City officials fanned out across Oahu Wednesday, issuing 76 notices to protesters at Thomas Square and to homeless people, warning that their tents and personal items must be removed from sidewalks and other public property or be confiscated today.
Officials from the city Facility Maintenance and Parks and Recreation departments, backed up by police, issued 31 removal notices beginning at 9 a.m. to Occupy Honolulu protesters at Thomas Square. They planned to return today to remove any items left at Beretania Street and Ward Avenue, where more than a dozen protesters’ tents were set up.
The action follows the same procedures that workers from the two city agencies used last month in removing personal items belonging to homeless campers on King Street fronting Old Stadium Park and Moiliili Field and Iwilei.
In addition to the 31 notices issued at Thomas Square, three were issued to homeless people at Pawaa Park and Kaheka Street, five at Old Stadium Park, 17 at Aala Park and 20 at various other Oahu locations.
At Thomas Square, 10 to 30 Occupy Honolulu protesters have been camping on the sidewalk since Nov. 5 — part of a large-scale movement demonstrating against disparities in the nation’s economic system.
Jamie Baldwin, a social worker who was one of the eight protesters arrested Nov. 5 for being in the park past closing, said the group may move to another location.
"It is crucial to have a 24-hour presence somewhere," she said.
Baldwin said she is "not personally tied to this location," but that to others in the encampment "this space is crucial."
She said she would prefer a location near the state Capitol.
Brian Webb, a Hawaii Pacific University student, said he has sympathy for "homeless people who do not have a lot of places to go."
Webb, who said he is not part of the encampment but has frequently visited the Thomas Square site, said the new city ordinance, which forbids the storage of personal items on public property, should have focused on public sanitation rather than public safety.
As city officials put notices on protesters’ personal items on Beretania Street across from the Academy of Arts, a class from Jarrett Middle School played in the park and dogs lined up for obedience training.
The city’saction began last month in McCully near the Old Stadium Park.
Trish Morikawa, the city’s housing coordinator, said the city has received more than 30 complaints about the Thomas Square site.
Morikawa said the new sidewalk storage ordinance is not a free speech issue.
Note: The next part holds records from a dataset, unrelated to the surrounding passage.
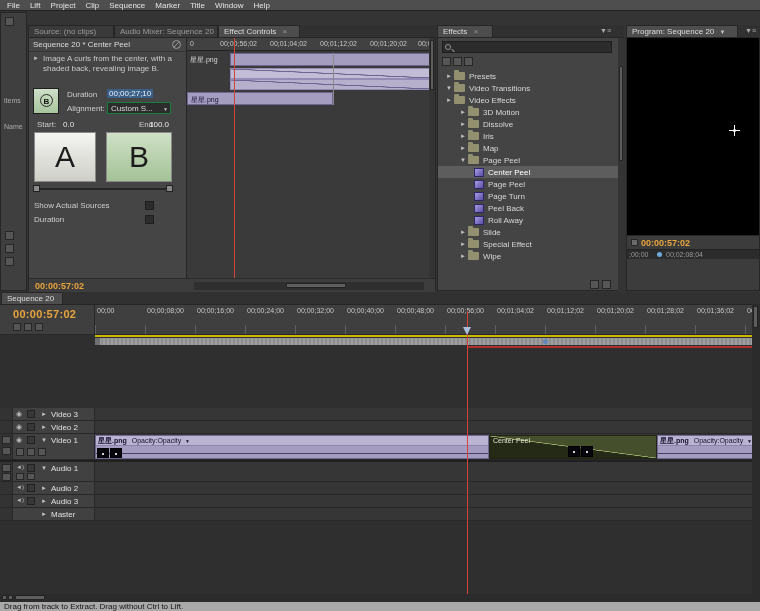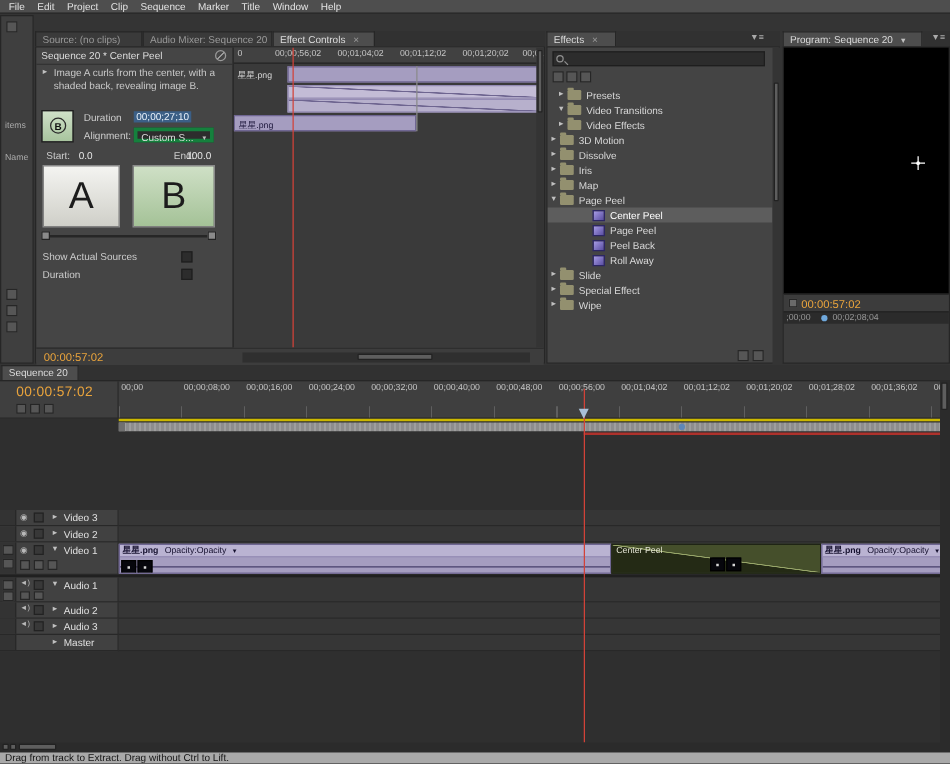--- a/index.html
+++ b/index.html
@@ -10,54 +10,54 @@
 .menubar{position:absolute;left:0;top:0;width:760px;height:11px;background:#4e4e4e;border-bottom:1px solid #222;display:flex;align-items:center;padding-left:2px}
 .menubar span{font-size:8px;color:#e2e2e2;padding:0 5px;line-height:11px;white-space:nowrap}
 .tabstrip{position:absolute;height:13px;background:#313131}
 .tab{position:absolute;height:13px;line-height:12px;font-size:8px;color:#9a9a9a;background:#3a3a3a;border:1px solid #262626;border-bottom:0;padding:0 5px;white-space:nowrap;overflow:hidden}
 .tab.on{background:#4d4d4d;color:#dcdcdc}
 .pbody{position:absolute;background:#454545;border:1px solid #262626}
 .h{position:absolute;white-space:nowrap}
 .t8{font-size:8px;color:#cccccc}.t7{font-size:7px;color:#c4c4c4}
 .ic{position:absolute;background:#565656;border:1px solid #262626}
 .cb{position:absolute;width:9px;height:9px;background:#2c2c2c;border:1px solid #1e1e1e}
-.orange{color:#eaa43c;font-weight:normal}
+.orange{color:#eaa43c;font-weight:bold}
 .tick{position:absolute;top:2px;font-size:7px;color:#c6c6c6;white-space:nowrap}
 .scroll{position:absolute;background:#2b2b2b}
 .sthumb{position:absolute;background:#5e5e5e;border:1px solid #222;border-radius:1px}
 .trow{position:absolute;left:0;width:95px;background:#414141;border-bottom:1px solid #282828;border-right:1px solid #282828}
 .tcontent{position:absolute;left:95px;width:665px;background:#363636;border-bottom:1px solid #282828}
 .minicol{position:absolute;left:0;top:0;width:13px;height:100%;background:#333;border-right:1px solid #282828}
 .eye{position:absolute;left:16px;top:2px;font-size:7px;color:#b9b9b9}
 .lock{position:absolute;left:27px;top:2px;width:8px;height:8px;background:#383838;border:1px solid #222}
 .tri{font-size:6px;color:#c0c0c0}
 .ttri{position:absolute;left:41px;top:3px}
 .tname{position:absolute;left:51px;top:2px;font-size:8px;color:#e0e0e0;white-space:nowrap}
 .clip{position:absolute;background:#a59dc0;border:1px solid #6f6692;overflow:hidden}
 .clipstrip{position:absolute;left:0;top:0;right:0;height:10px;background:#bab3d2;border-bottom:1px solid #8d84ae;font-size:7px;color:#16112f;line-height:9px;padding-left:2px;white-space:nowrap;overflow:hidden}
 .thumb{position:absolute;width:12px;height:11px;background:#06060c;border:1px solid #000}
 .thumb i{position:absolute;left:4px;top:4px;width:2px;height:2px;background:#d6d6d6}
 .fxrow{height:12px;display:flex;align-items:center;font-size:8px;color:#d8d8d8;white-space:nowrap}
 .fxrow .tri{width:10px;text-align:center;flex:none}
 .folder{width:11px;height:8px;background:#93906f;border-radius:1px;margin-right:4px;flex:none;position:relative}
 .folder:before{content:"";position:absolute;left:0;top:-2px;width:5px;height:2px;background:#93906f;border-radius:1px 1px 0 0}
 .fxicon{width:10px;height:9px;background:linear-gradient(135deg,#a89de6,#584ca0);border:1px solid #2c2664;margin-right:4px;flex:none}
-.lv0{padding-left:6px}.lv1{}.lv2{padding-left:36px}
+.lv0{padding-left:6px}.lv1{padding-left:20px}.lv2{padding-left:36px}
 .sel{background:#5d5d5d;color:#fff}
 .wedge{position:absolute;border:1px solid #958cb5;background-color:#c3bcd6;background-image:linear-gradient(to top right,transparent 46%,#6e6590 48%,#6e6590 52%,transparent 54%)}
 .statusbar{position:absolute;left:0;top:602px;width:760px;height:9px;background:#a9a9a9;color:#141414;font-size:8px;line-height:9px;padding-left:4px}
 </style>
 </head>
 <body>
 
 <div id="root">
 
   <div class="menubar">
     <span>File</span>
-    <span>Edit</span>
+    <span>Lift</span>
     <span>Project</span>
     <span>Clip</span>
     <span>Sequence</span>
     <span>Marker</span>
     <span>Title</span>
     <span>Window</span>
     <span>Help</span>
   </div>
 
   <div class="abs" style="left:0;top:12px;width:27px;height:279px;background:#3f3f3f;border:1px solid #262626">
@@ -83,21 +83,21 @@
     <div class="abs" style="left:143px;top:2px;width:9px;height:9px;border:1px solid #9a9a9a;border-radius:50%;background:linear-gradient(135deg,transparent 45%,#9a9a9a 45%,#9a9a9a 55%,transparent 55%)"></div>
     <div class="abs" style="left:0;top:13px;width:157px;height:1px;background:#333"></div>
     <span class="h tri" style="left:4px;top:17px">►</span>
     <div class="h t8" style="left:14px;top:16px;width:140px;white-space:normal;line-height:10px;color:#c9c9c9">Image A curls from the center, with a shaded back, revealing image B.</div>
     <div class="abs" style="left:4px;top:50px;width:26px;height:26px;background:linear-gradient(180deg,#cfe0c8,#a8c49e);border:1px solid #1f1f1f">
       <div class="abs" style="left:6px;top:5px;width:13px;height:13px;border:1px solid #2a2a2a;border-radius:50%;text-align:center;line-height:13px;font-size:8px;font-weight:bold;color:#111">B</div>
     </div>
     <div class="h t8" style="left:38px;top:52px">Duration</div>
     <div class="h t8" style="left:78px;top:51px;background:#3b5f86;color:#e8f1fa;padding:0 2px">00;00;27;10</div>
     <div class="h t8" style="left:38px;top:66px">Alignment:</div>
-    <div class="abs" style="left:78px;top:64px;width:64px;height:12px;background:#2d2d2d;border:3px solid #15803d">
+    <div class="abs" style="left:78px;top:64px;width:64px;height:12px;background:#2d2d2d;border:1px solid #15803d">
       <span class="h t8" style="left:3px;top:1px;color:#ddd">Custom S...</span>
       <span class="h tri" style="right:2px;top:3px;font-size:5px">▼</span>
     </div>
     <div class="h t8" style="left:8px;top:82px">Start:</div>
     <div class="h t8" style="left:34px;top:82px;color:#e6e6e6">0.0</div>
     <div class="h t8" style="left:110px;top:82px">End:</div>
     <div class="h t8" style="left:120px;top:82px;color:#e6e6e6">100.0</div>
     <div class="abs" style="left:5px;top:94px;width:62px;height:50px;background:linear-gradient(180deg,#f4f4f1,#cfcfc8);border:1px solid #8a8a8a;display:flex;align-items:center;justify-content:center;font-size:30px;color:#1c1c1c">A</div>
     <div class="abs" style="left:77px;top:94px;width:66px;height:50px;background:linear-gradient(180deg,#cfe0c6,#a4c297);border:1px solid #8a8a8a;display:flex;align-items:center;justify-content:center;font-size:30px;color:#1c1c1c">B</div>
     <div class="abs" style="left:8px;top:150px;width:132px;height:2px;background:#262626"></div>
@@ -196,20 +196,24 @@
           <span class="folder"></span>
           <span>Page Peel</span>
         </div>
       <div class="fxrow lv2 sel">
           <span class="fxicon"></span>
           <span>Center Peel</span>
         </div>
       <div class="fxrow lv2">
           <span class="fxicon"></span>
           <span>Page Peel</span>
+        </div>
+      <div class="fxrow lv2">
+          <span class="fxicon"></span>
+          <span>Page Turn</span>
         </div>
       <div class="fxrow lv2">
           <span class="fxicon"></span>
           <span>Peel Back</span>
         </div>
       <div class="fxrow lv2">
           <span class="fxicon"></span>
           <span>Roll Away</span>
         </div>
       <div class="fxrow lv1">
She said private property cannot be stored on government property.
Enforcement of the ordinance is complaint-driven, Morikawa said, adding that the Iwilei and Old Stadium Park areas have received the most complaints and that was the reason city officials moved in those areas first.
Removal notices were taped on all items left on the sidewalk, such as tents, signs, furniture, books, chairs and other personal property.
As in the Iwilei and McCully operations, city officials photographed every item on Beretania Street and Ward Avenue.
Any items still on the sidewalk today will be bagged, placed in green garbage bins and trucked to thecity’s Halawa base yard, where they will be stored for 30 days or until the owners claim them. Unclaimed items would then be disposed of or auctioned off.